Good to know, thank you! Does the following show raspbian’s default openJDK correctly uses hard-float?

pi@server:~ java --version
    openjdk 11.0.8 2020-07-14
    OpenJDK Runtime Environment (build 11.0.8+10-post-Raspbian-1deb10u1)
    OpenJDK Server VM (build 11.0.8+10-post-Raspbian-1deb10u1, mixed mode)

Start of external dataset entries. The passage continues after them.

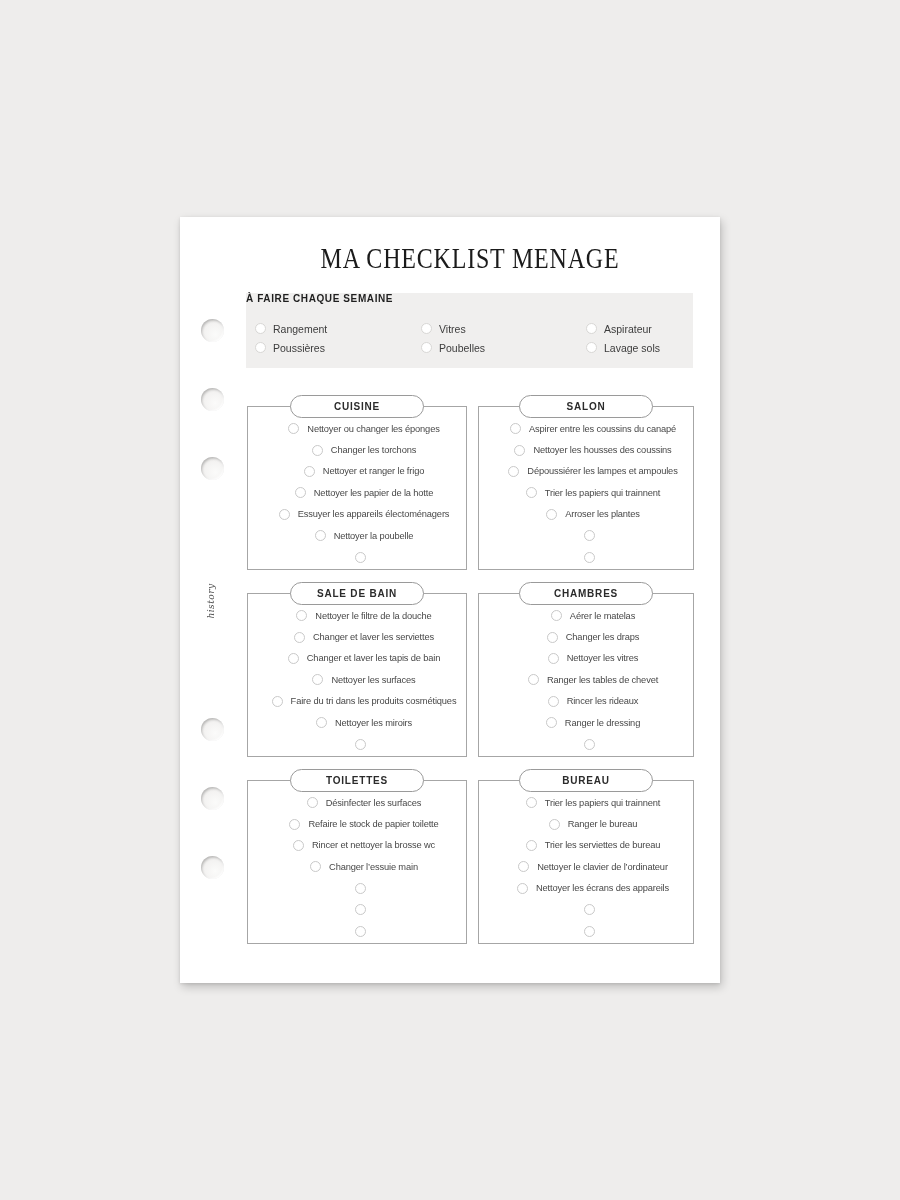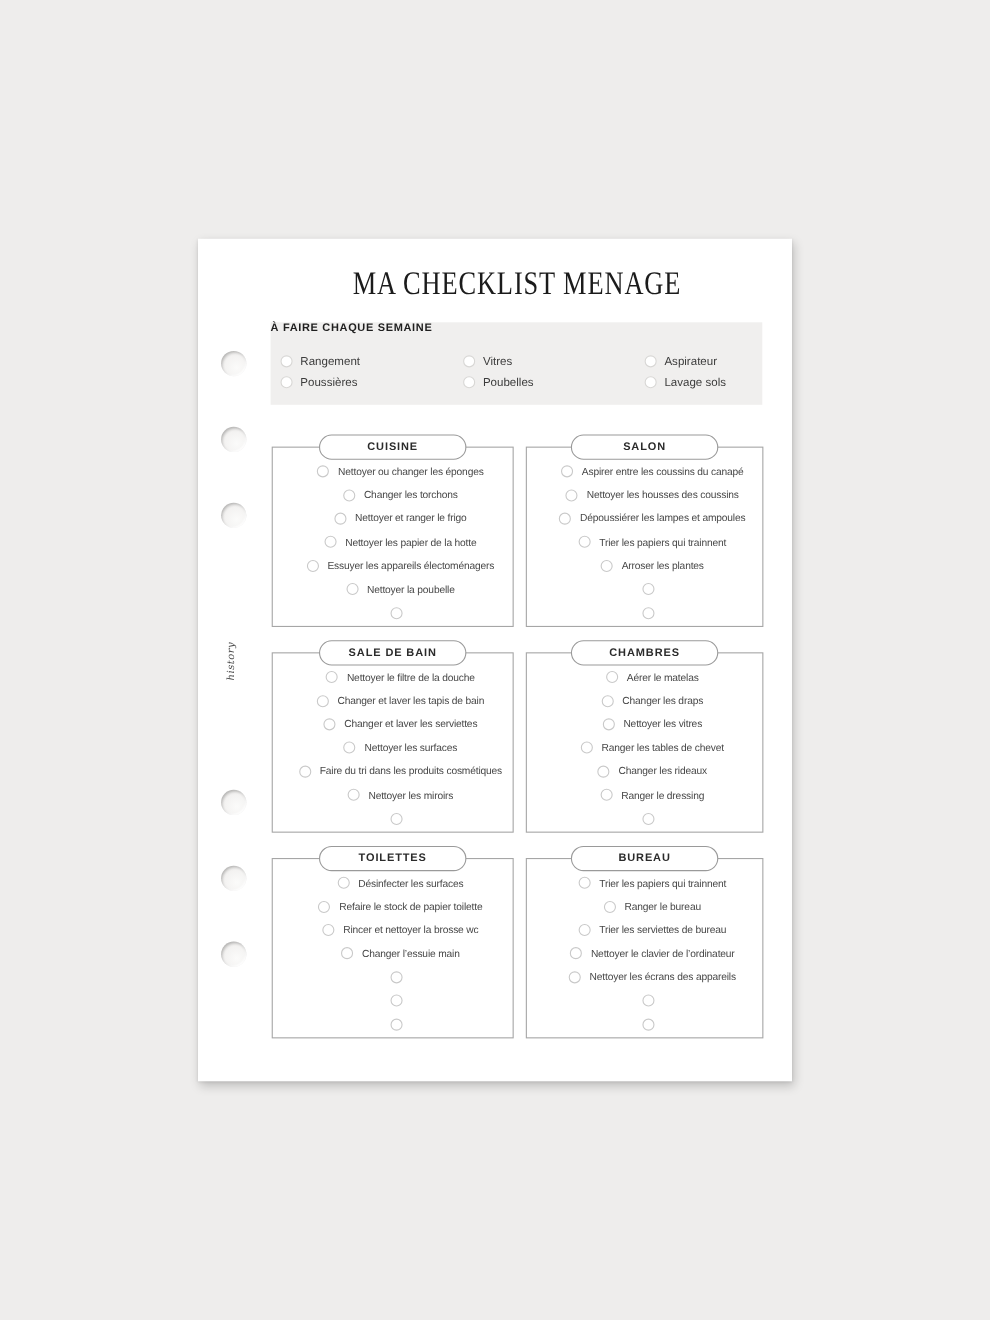--- a/index.html
+++ b/index.html
@@ -218,11 +218,11 @@
             </div>
             <div class="item">
               <span class="circle i-circle"></span>
+              <span class="i-label">Changer et laver les serviettes</span>
+            </div>
+            <div class="item">
+              <span class="circle i-circle"></span>
               <span class="i-label">Changer et laver les tapis de bain</span>
-            </div>
-            <div class="item">
-              <span class="circle i-circle"></span>
-              <span class="i-label">Changer et laver les serviettes</span>
             </div>
             <div class="item">
               <span class="circle i-circle"></span>

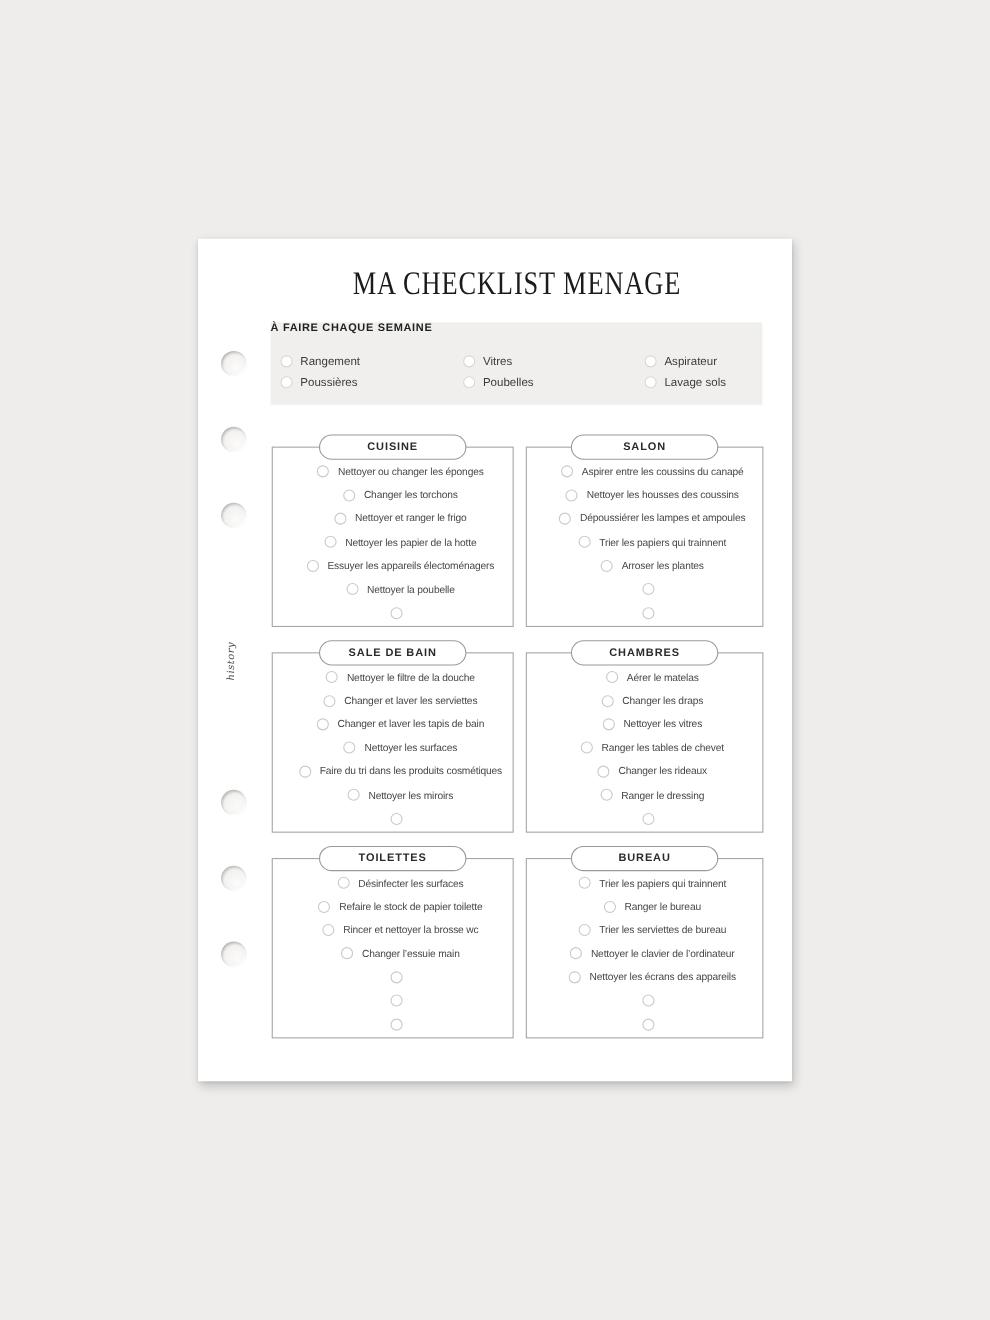--- a/index.html
+++ b/index.html
@@ -265,7 +265,7 @@
             </div>
             <div class="item">
               <span class="circle i-circle"></span>
-              <span class="i-label">Changer les rideaux</span>
+              <span class="i-label">Rincer les rideaux</span>
             </div>
             <div class="item">
               <span class="circle i-circle"></span>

pi@server:~ $ readelf -h $(realpath /usr/bin/java)
    ELF Header:
      Magic:   7f 45 4c 46 01 01 01 00 00 00 00 00 00 00 00 00
      Class:                             ELF32
      Data:                              2's complement, little endian
      Version:                           1 (current)
      OS/ABI:                            UNIX - System V
      ABI Version:                       0
      Type:                              EXEC (Executable file)
      Machine:                           ARM
      Version:                           0x1
      Entry point address:               0x1085c
      Start of program headers:          52 (bytes into file)
      Start of section headers:          4460 (bytes into file)
      Flags:                             0x5000400, Version5 EABI, hard-float ABI
      Size of this header:               52 (bytes)
      Size of program headers:           32 (bytes)
      Number of program headers:         9
      Size of section headers:           40 (bytes)
      Number of section headers:         28
      Section header string table index: 27

I checked openJDK 8 on the latest raspbian release which shows the same ABI flags however.

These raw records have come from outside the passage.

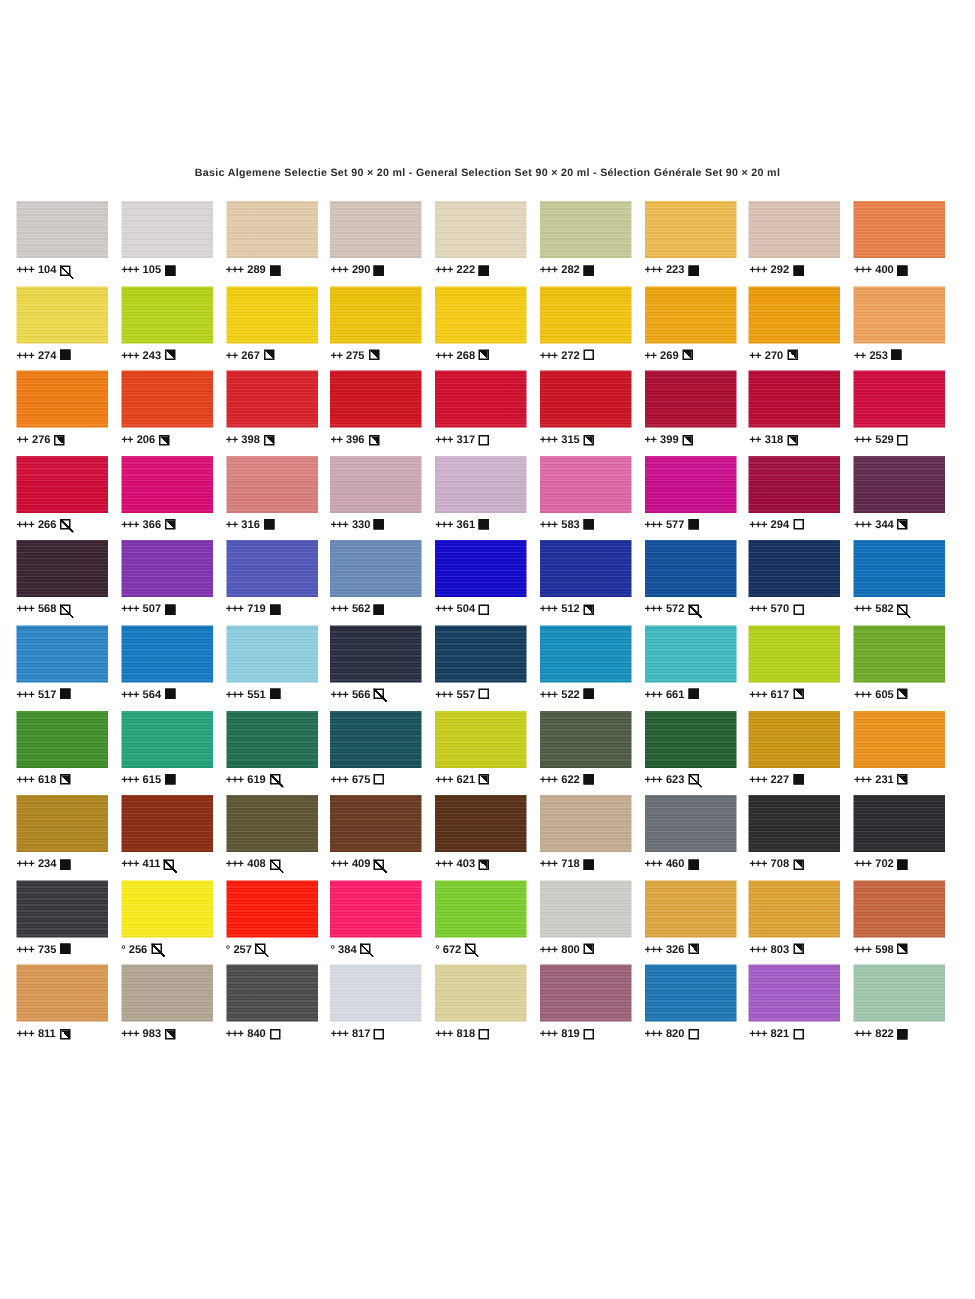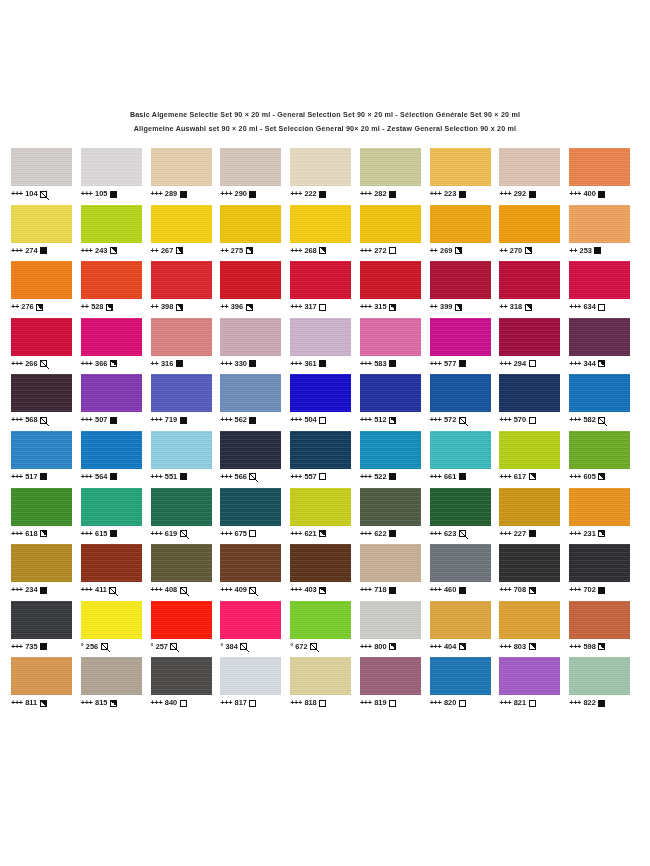--- a/index.html
+++ b/index.html
@@ -121,7 +121,6 @@
 
   <div class="heading">
     <div class="heading-line">Basic Algemene Selectie Set 90 × 20 ml  - General Selection Set 90 × 20 ml - Sélection Générale Set 90 × 20 ml</div>
-    <div class="heading-line">Allgemeine Auswahl set 90 × 20 ml - Set Selección General 90× 20 ml - Zestaw General Selection 90 x 20 ml</div>
   </div>
 
   <div class="grid" id="swatch-grid">

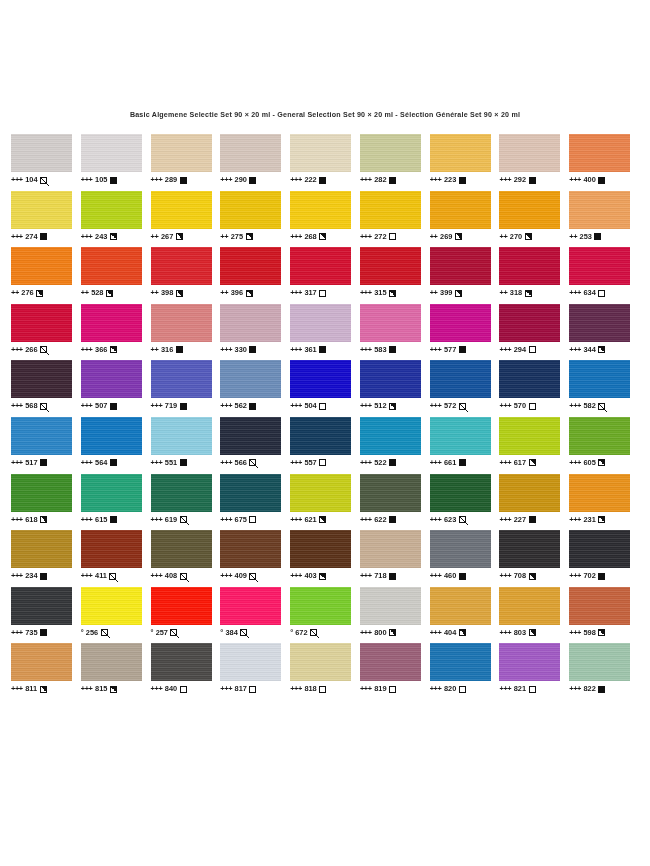--- a/index.html
+++ b/index.html
@@ -285,7 +285,7 @@
           <div class="swatch" style="background: rgb(229, 67, 28);"></div>
           <div class="label">
             <span class="lf-perm">++</span>
-            <span class="lf-num">528</span>
+            <span class="lf-num">206</span>
             <span class="opacity-mark half"></span>
           </div>
         </div>

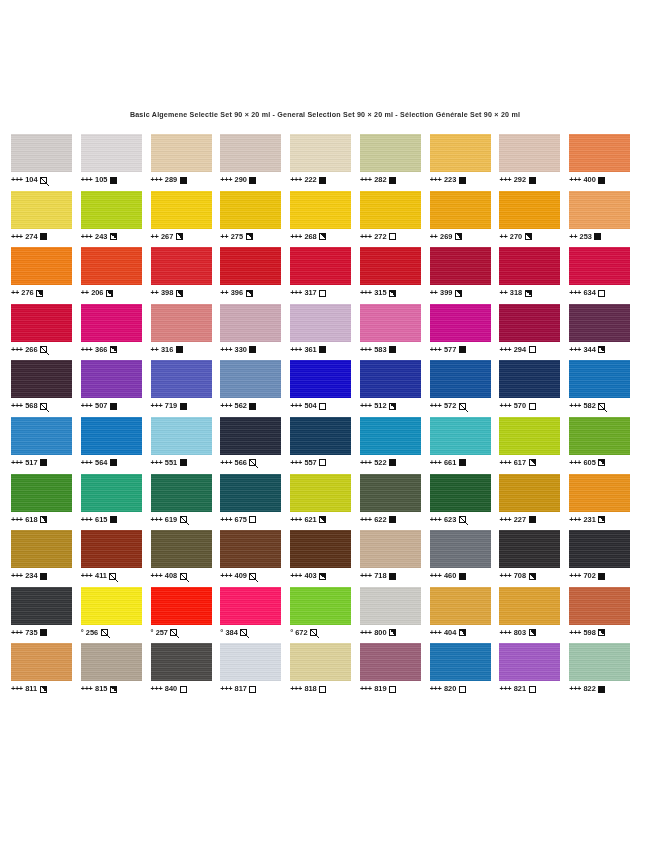--- a/index.html
+++ b/index.html
@@ -341,7 +341,7 @@
           <div class="swatch" style="background: rgb(210, 12, 65);"></div>
           <div class="label">
             <span class="lf-perm">+++</span>
-            <span class="lf-num">634</span>
+            <span class="lf-num">529</span>
             <span class="opacity-mark open"></span>
           </div>
         </div>

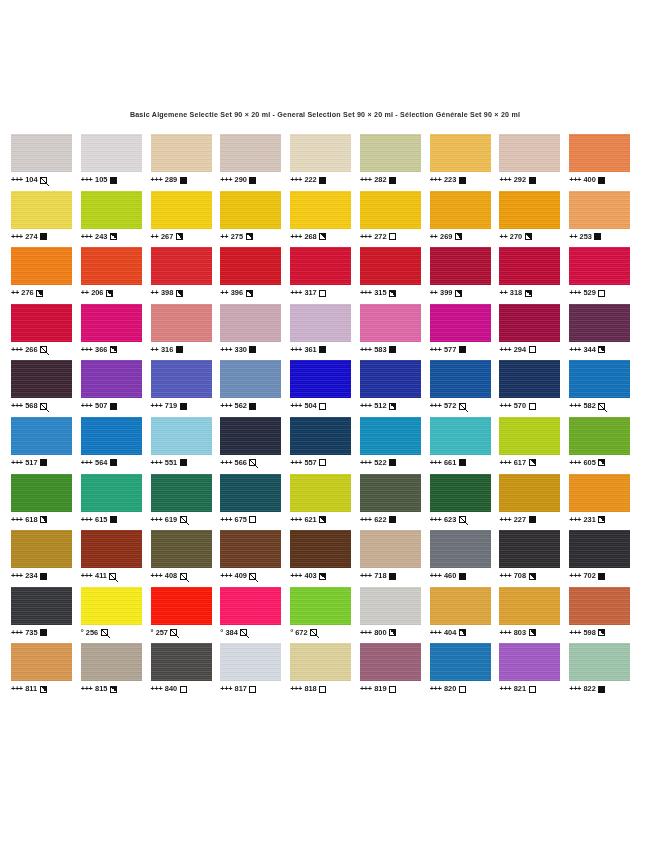--- a/index.html
+++ b/index.html
@@ -769,7 +769,7 @@
           <div class="swatch" style="background: rgb(220, 164, 60);"></div>
           <div class="label">
             <span class="lf-perm">+++</span>
-            <span class="lf-num">404</span>
+            <span class="lf-num">326</span>
             <span class="opacity-mark half"></span>
           </div>
         </div>

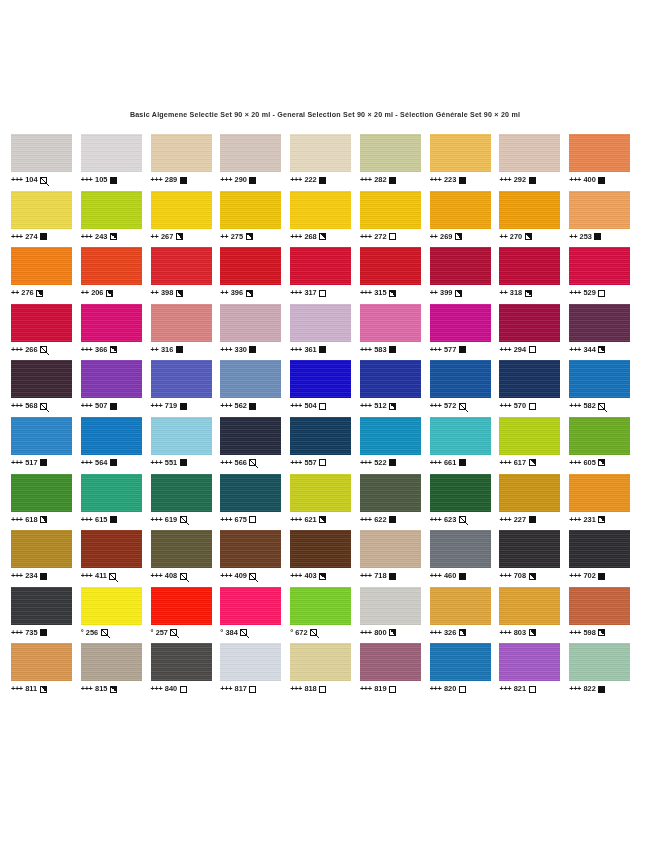--- a/index.html
+++ b/index.html
@@ -803,7 +803,7 @@
           <div class="swatch" style="background: rgb(176, 163, 146);"></div>
           <div class="label">
             <span class="lf-perm">+++</span>
-            <span class="lf-num">815</span>
+            <span class="lf-num">983</span>
             <span class="opacity-mark half"></span>
           </div>
         </div>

I checked the result with the Zulu SF/HF builds and the result is as expected. :slight_smile:

$ readelf -h zulu11.41.75-ca-jdk11.0.8-linux_aarch32sf/bin/java | grep Flags
  Flags:                             0x5000202, Version5 EABI, soft-float ABI, <unknown>
$ readelf -h zulu11.41.75-ca-jdk11.0.8-linux_aarch32hf/bin/java | grep Flags
  Flags:                             0x5000402, Version5 EABI, hard-float ABI, <unknown>

Excellent, that’s looking promising for using default-jre/openJDK again!

From what I can remember, the problem was particularly noticeable when openHAB was trying to create an SSH key for the first time. I’ll source an Pi 2 from somewhere and give it a go. :slight_smile:

That would indeed prevent some issues. :slight_smile:
I remember running into it on my RPi 3B with the Raspbian Jessie builds.

Hello @ysc , i am tracking this closely. I beleive #328 is merged and i suppose build #1927 of the linuxpkg includes this (or am i wrong? sorry i am still learning).
I still cant access the admin page from home.myopenhap.org. results in 502 bad gateway.

thanks

@candiesdoodle I believe the openhab-cloud fix (https://github.com/openhab/openhab-cloud/pull/307) hasn’t been deployed in production yet (@digitaldan?).
But I’ve confirmed on a dev instance that it works.